The most fun is to be had on the Sixth Day, with the noisy arrival of the animals, the lion roaring gruffly in the trombones, the insects scurrying itchily in the violins, the beasts of burden shaking the virgin soil. Then, in a wash of pure romance, up pop man and woman, and the first hint that there is no life without death, and that we are all a heartbeat – or a staccato violin passage – away from the grave.

Funny old business, playing the flute (and I speak from experience). One minute it's all bucolic bleating, the mere suggestion of countryside prompting an inevitable piping-up, as if every herdsman has three octaves in his pocket. The next, you represent all the birds of the air and the music of the spheres. OAE principal flautist Lisa Beznoziuk takes all this on the chin, popping out of the woodwork like a cuckoo, high above the orchestra, on the Fifth Day. For now she is the nightingale and lark in Sophie Bevan's lovely aria "Auf Starken Fittichen schwinget sich der Adler stolz" ("On mighty pens uplifted soars the eagle aloft"). This eccentric translation by librettist Baron Gottfried van Swieten, whose good intentions one cannot fault, is an accidental joy. Fischer, understandably, stuck to the baron's German text, based on the Bible and Paradise Lost. And that's fine, because it's all in the music, and you could not wish for a more heartwarming performance than this.

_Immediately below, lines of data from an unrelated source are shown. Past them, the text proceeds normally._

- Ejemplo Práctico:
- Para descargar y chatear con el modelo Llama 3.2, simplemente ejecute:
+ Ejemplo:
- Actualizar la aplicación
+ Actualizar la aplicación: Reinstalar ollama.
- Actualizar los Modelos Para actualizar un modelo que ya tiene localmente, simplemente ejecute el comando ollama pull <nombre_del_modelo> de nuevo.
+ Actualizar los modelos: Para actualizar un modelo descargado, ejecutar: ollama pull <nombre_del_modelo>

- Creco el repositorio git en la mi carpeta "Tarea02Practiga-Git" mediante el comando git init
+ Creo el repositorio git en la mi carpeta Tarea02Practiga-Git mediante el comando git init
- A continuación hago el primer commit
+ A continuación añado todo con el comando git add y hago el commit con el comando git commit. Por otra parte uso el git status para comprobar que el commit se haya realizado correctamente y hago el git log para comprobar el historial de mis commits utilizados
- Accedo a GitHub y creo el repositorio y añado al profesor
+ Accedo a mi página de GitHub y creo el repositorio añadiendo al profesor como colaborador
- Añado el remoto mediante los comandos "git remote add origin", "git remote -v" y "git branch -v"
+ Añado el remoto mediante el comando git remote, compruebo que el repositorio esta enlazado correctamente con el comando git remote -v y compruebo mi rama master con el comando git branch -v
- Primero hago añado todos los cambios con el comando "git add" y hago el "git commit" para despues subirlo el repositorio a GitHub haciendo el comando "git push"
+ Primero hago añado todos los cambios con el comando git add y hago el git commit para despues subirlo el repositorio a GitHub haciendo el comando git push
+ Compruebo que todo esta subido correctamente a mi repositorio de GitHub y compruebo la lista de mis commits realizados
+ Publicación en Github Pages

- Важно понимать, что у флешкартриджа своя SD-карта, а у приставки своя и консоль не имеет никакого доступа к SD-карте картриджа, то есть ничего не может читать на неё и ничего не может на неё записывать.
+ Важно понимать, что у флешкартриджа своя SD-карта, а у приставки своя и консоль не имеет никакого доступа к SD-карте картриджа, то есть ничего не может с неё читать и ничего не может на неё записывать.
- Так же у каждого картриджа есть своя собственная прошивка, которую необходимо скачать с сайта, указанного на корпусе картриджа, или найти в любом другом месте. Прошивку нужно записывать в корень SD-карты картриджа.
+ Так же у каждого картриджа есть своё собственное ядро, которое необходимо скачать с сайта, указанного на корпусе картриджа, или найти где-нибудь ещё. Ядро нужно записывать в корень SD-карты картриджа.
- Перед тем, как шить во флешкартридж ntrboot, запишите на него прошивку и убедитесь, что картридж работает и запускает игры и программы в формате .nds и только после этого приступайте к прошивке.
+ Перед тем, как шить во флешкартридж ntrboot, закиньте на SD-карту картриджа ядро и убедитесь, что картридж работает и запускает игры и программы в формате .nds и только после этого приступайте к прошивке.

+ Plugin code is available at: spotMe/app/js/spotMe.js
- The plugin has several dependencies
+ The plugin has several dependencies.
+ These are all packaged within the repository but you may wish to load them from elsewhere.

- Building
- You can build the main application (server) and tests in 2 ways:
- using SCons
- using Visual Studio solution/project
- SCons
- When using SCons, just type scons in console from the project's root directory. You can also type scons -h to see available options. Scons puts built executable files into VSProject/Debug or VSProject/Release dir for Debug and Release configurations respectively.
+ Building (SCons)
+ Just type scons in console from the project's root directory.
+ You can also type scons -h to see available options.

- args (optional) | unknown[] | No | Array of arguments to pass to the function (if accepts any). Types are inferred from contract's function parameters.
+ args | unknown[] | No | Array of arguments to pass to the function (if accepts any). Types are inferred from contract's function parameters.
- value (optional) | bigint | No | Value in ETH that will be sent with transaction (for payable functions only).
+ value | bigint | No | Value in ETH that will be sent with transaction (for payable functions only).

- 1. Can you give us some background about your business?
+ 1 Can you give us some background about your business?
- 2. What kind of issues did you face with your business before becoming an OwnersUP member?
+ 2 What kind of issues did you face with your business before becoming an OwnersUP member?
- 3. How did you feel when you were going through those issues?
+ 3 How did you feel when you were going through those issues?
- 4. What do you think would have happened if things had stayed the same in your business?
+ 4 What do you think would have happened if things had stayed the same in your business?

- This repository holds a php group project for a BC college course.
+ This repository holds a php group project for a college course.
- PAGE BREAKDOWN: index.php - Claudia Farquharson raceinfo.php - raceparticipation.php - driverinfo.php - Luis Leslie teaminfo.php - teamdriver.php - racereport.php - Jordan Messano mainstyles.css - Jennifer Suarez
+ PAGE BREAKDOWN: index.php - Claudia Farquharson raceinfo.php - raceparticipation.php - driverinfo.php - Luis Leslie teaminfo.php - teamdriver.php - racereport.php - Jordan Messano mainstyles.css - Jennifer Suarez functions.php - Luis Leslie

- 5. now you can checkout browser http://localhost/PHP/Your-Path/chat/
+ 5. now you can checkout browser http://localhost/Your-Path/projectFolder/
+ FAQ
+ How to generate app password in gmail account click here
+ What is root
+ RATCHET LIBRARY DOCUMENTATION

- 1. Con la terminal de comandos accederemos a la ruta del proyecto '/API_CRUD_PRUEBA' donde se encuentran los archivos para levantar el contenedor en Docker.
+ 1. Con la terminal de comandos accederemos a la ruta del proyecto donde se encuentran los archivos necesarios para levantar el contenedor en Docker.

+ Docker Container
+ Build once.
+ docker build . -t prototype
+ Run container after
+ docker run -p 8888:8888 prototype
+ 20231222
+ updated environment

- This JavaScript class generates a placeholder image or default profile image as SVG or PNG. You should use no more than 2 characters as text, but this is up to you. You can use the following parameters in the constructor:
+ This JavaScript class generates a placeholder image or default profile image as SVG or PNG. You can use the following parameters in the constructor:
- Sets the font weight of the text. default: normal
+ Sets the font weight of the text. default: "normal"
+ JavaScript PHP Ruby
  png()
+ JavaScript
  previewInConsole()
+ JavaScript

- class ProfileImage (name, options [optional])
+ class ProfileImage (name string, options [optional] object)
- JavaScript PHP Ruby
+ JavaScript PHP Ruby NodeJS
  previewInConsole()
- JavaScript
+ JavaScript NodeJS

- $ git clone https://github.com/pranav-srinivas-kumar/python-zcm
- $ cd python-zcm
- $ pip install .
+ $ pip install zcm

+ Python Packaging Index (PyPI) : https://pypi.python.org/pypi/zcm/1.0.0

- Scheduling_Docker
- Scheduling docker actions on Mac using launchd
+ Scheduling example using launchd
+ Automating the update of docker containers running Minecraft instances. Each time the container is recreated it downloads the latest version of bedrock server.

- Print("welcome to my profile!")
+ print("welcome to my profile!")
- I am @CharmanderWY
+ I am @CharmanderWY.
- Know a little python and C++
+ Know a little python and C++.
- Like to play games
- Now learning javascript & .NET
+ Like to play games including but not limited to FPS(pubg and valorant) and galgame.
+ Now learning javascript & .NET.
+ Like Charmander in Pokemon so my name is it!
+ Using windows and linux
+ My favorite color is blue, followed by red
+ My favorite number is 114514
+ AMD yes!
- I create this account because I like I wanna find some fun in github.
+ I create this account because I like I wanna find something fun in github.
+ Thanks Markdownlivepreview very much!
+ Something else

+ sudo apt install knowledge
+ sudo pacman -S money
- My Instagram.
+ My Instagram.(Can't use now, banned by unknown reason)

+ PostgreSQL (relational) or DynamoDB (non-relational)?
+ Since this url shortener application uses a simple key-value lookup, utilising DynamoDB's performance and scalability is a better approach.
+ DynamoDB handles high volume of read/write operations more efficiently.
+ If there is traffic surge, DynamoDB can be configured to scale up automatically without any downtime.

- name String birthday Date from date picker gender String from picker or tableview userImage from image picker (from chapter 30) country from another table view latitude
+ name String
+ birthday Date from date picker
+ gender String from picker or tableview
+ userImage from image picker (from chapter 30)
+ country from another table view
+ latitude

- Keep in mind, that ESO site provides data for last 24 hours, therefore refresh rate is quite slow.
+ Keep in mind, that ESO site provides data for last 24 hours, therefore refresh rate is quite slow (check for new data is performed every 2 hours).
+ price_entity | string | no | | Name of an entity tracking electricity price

Those newly minted seasons sprang to life one by one at the first of six monthly concerts of music arranged for cellos only, and performed by the Academy Cello Ensemble – students and two teachers from the Royal Academy of Music, at St James's, Piccadilly. To attend this lunchtime concert was to open one's picnic and find it full of chocolates. But what is the collective noun for cellos? There ought, indeed, to be collective nouns for all the instruments of the orchestra – a glory of trumpets, a flight of piccolos, an anxiety of French horns ....

Professors Josephine Knight and Felix Schmidt led by example in music for eight cellos, six out of nine students joining them in turn for music by Telemann, Piazzolla and Fauré. Since four helpings of Piazzolla in one sitting is a toothsome experience, his Four Seasons in Buenos Aires were sensibly sandwiched around Fauré's Pavane, arranged by Patsy Gritton, and played at a dignified lick, more uplifting and less soulful than sometimes interpreted. And so Piazzolla's sweaty, prickly heat of Summer preceded the first nip in the air of Autumn, and long, exacting Winter heralded the pushing shoots and blithe blossom of Spring, arranger James Barralet taking a deserved bow.

Arguably, of all instruments, the cello is the most self-sufficient, mirroring so closely as it does the range of the human voice from bass to treble. If this watchful, musical, committed playing is anything to go by, the collective noun is clear – it's a song of cellos. And a lovely one at that.

Critic's Choice

Pianist Stephen Hough performs his own Piano Sonata No 2, notturno luminoso, inspired by the glare and loneliness of city life, in his programme at the Barbican Hall, London, on Saturday. The concert opens with two Chopin Nocturnes and includes Brahms’s Sonata No 3 and Schumann’s playful Carnaval, with its embedded coded references.